Does this change mean that I can look forward to being able to write hundreds or thousands of pages in a Google Doc without it getting periodically non-performant?
I have no doubt whatsoever that a Canvas-based editor can be faster and easier to maintain. I don't know how well it'll handle accessibility issues, though. I expect they'll have to do a lot of tedious work to get screen readers and the like to be happy.
It was super handy before I had a laptop for regular use. I used it at public libraries for projects in my last year of high school. It helped me develop a habit of having a third-space workplace that was away from home and school.
The "floating workspace" aspect has always driven at least as much usage as the "collaboration" aspect. That came as a complete surprise to us, but it turned out to be very important to adoption. At some point I think we determined that the average document had something like 1.1 collaborators.
The problem that I ran into was text-rendering when there was a lot of text on the screen. The application would consume a lot of memory and the page would slow down to a crawl when scrolling. I couldn't really find a way to speed up the performance and stopped working on the application after some time. That's when I realized the incredible amount of work that went into Google Docs and other web-based spreadsheets. :)
I think Monaco from vscode is probably an interesting read but I’ve never looked at such a big open source code base before.
Is there something you can recommend to understand better how it works architecturally?
Of course there was that time that I messed with the save/load code and destroyed the text files of one of my customers. Not so happy with that! Saved it by writing a fix system, and that actually led to being hired at that guy's company for my first "real" job. ;)
I called it DEdit, because every programmer wants to grab a single letter title.
But I personally never worked on this kind of problem, I just remember reading these over the years
This is just about the worst possible use-case for the DOM: you get almost none of the benefits, and still get most of the costs.
... it usually means it’s the wrong tool for the job.
I have to ask, why not a native app? Once you start bypassing every browser feature anyway, what’s the point of using a browser?
1. Mobile-first, mobile-only apps.
2. Minecraft or really any game.
3. The proliferation of Electron apps that are basically downloadable versions of the website.
4. Apple's own suite of apps. Keynote is pretty darn popular.
In the case of a user who is really, really unmotivated to comment on a doc, sure. Then every click, every second counts because the user doesn't really have a fixed need to complete the task to begin with. For most other things, users are willing to download apps and may even prefer it.
It's also worth considering that Writely/Docs never really supplanted Word and is still rather feature poor even after a decade of continuous development, perhaps because they keep having to rewrite the rendering engine. If Docs was a downloadable app with a simple web-side static renderer + commenting engine, it might have obtained features that could offset any loss of casual users due to needing a download to collaborate. Especially if the download was fast, tight and transparent.
I am not sure what has held gSuite back all these years, but the pandemic seems to have brought them out of their slumber.
While Docs hits 95% of my needs there's still that 5% and I suspect most of those are held back by the current implementation architecture. Hopefully moving to a Canvas based system will enable them to more easily add complex features.

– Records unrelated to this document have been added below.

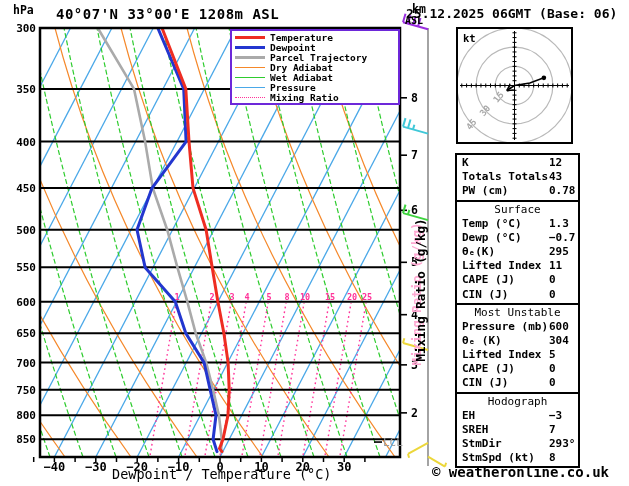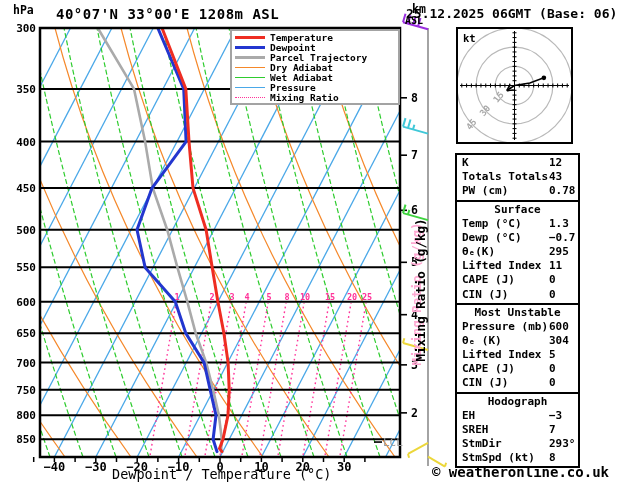--- a/index.html
+++ b/index.html
@@ -12,28 +12,28 @@
   .unit-km{left:412px;top:2px;font-size:11.5px;font-weight:bold;}
   .unit-asl{left:405px;top:15px;font-size:10px;font-weight:bold;}
   .date{left:406px;top:6px;font-size:13px;font-weight:bold;}
   .xaxis{left:112px;top:466px;font-size:13.5px;font-weight:normal;}
   .vlabel{left:340px;top:283px;width:160px;height:14px;text-align:center;
           transform:rotate(-90deg);font-size:12.5px;font-weight:bold;}
   .vlabel.pink{left:336px;top:287px;color:#ffa8d2;}
   .lcl{left:383px;top:436px;font-size:11px;font-weight:normal;color:#9a9a9a;}
   .watermark{left:432px;top:464px;font-size:14px;font-weight:bold;}
   .legend{position:absolute;left:230px;top:29px;width:170px;height:76px;background:#fff;
-          border:2px solid #a3a3a3;box-sizing:border-box;padding:1px 0 0 3px;z-index:5;}
+          border:2px solid #6d28d9;box-sizing:border-box;padding:1px 0 0 3px;z-index:5;}
   .legend-row{display:flex;align-items:center;height:10.1px;}
   .legend-swatch{width:30px;flex:0 0 30px;}
   .legend-label{font-size:9.5px;font-weight:bold;margin-left:5px;line-height:9px;}
   .datatable{position:absolute;left:455px;top:153px;width:125px;z-index:5;}
   .tsection{border:2px solid #000;background:#fff;margin-top:-2px;padding:1px 0;}
   .tsection:first-child{margin-top:0;}
-  .thead{font-size:11px;font-weight:bold;text-align:center;height:14px;line-height:14px;}
+  .thead{font-size:11px;font-weight:normal;text-align:center;height:14px;line-height:14px;}
   .trow{position:relative;height:14.2px;font-size:11px;font-weight:bold;line-height:14px;}
   .tlbl{position:absolute;left:5px;top:0;}
   .tval{position:absolute;left:92px;top:0;}
 </style>
 </head>
 <body>
 
 <div class="page">
   <svg id="chart" width="629" height="486" viewBox="0 0 629 486">
       <defs>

"I have 200 million entries in a table I need to compress. I'm gonna write a flume job! I estimate it will take 5 minutes to start the job and a half hour to run! Then I'll spend a few days figuring out how to shard it so it actually finishes."
"Sounds good. But I also have this bit of Java code here that does the same compression on my desktop in about 30 seconds. Would you like that instead? You could convert it to C++ if that would make you feel better."
yellowbrick.com did some neat stuff pushing the query algebra down into the flash storage firmware.